__WORK INSTRUCTIONS__. A word-for-word copy is needed of the line containing "total quantity: 240 -> 226" and every line after it through the end of the records below, leaving out all pictures.

○ ○ ○ ○

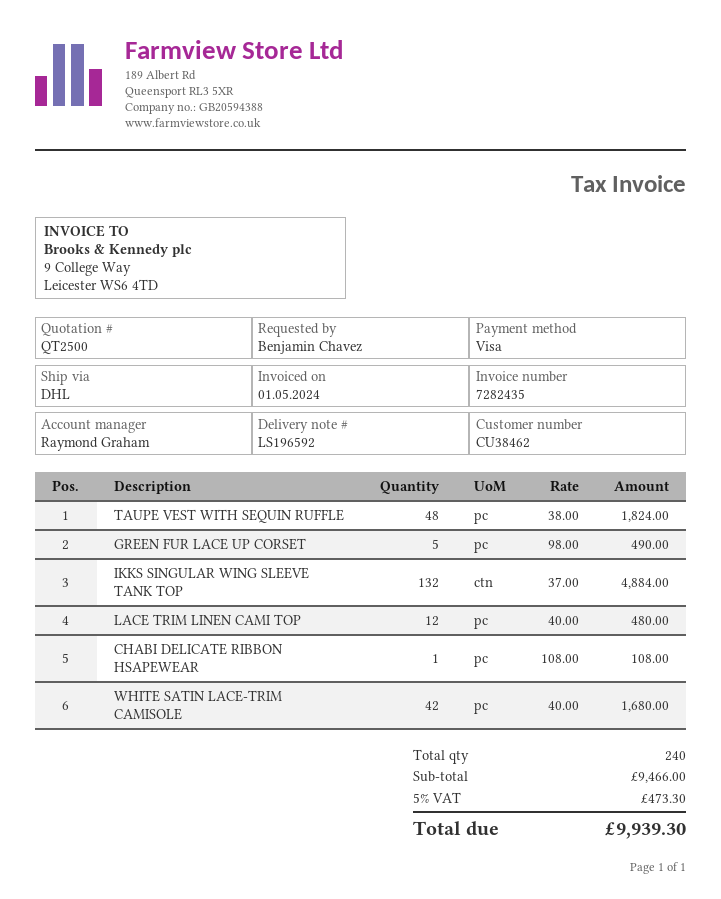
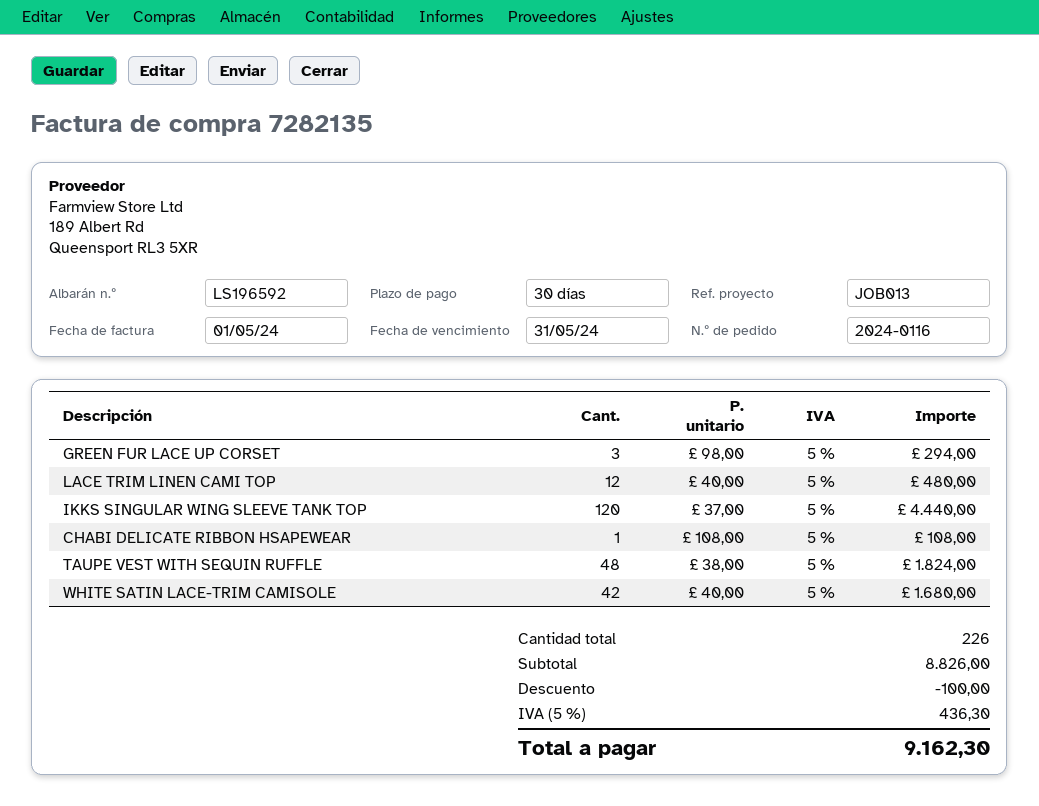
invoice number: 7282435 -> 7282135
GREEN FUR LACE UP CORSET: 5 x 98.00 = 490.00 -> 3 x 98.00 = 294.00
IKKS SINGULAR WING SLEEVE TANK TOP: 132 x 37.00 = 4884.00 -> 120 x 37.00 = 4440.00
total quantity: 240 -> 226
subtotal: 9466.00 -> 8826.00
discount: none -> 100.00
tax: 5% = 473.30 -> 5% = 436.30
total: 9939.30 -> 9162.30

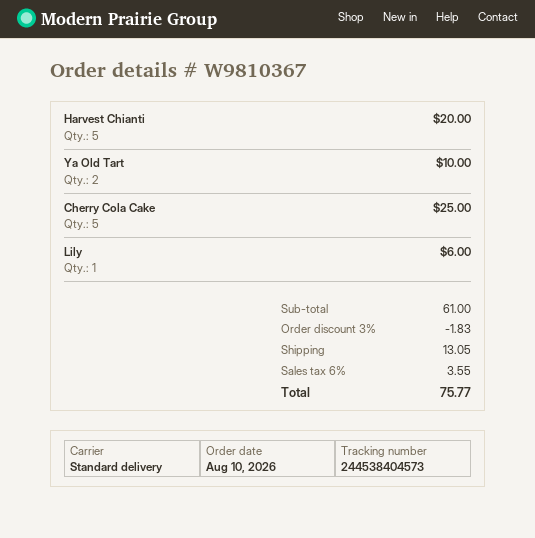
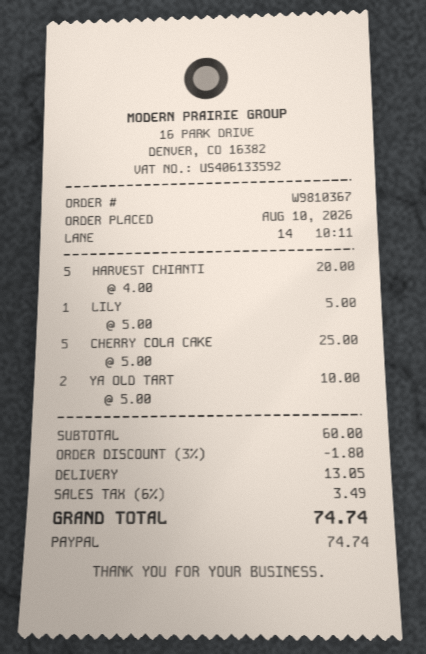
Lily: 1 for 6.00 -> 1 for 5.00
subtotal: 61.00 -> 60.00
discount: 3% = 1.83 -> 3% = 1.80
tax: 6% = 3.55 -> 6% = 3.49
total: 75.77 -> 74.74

○ ○ ○ ○

__EXERCISE RESULT__.
total quantity: 240 -> 226
subtotal: 9466.00 -> 8826.00
discount: none -> 100.00
tax: 5% = 473.30 -> 5% = 436.30
total: 9939.30 -> 9162.30

Lily: 1 for 6.00 -> 1 for 5.00
subtotal: 61.00 -> 60.00
discount: 3% = 1.83 -> 3% = 1.80
tax: 6% = 3.55 -> 6% = 3.49
total: 75.77 -> 74.74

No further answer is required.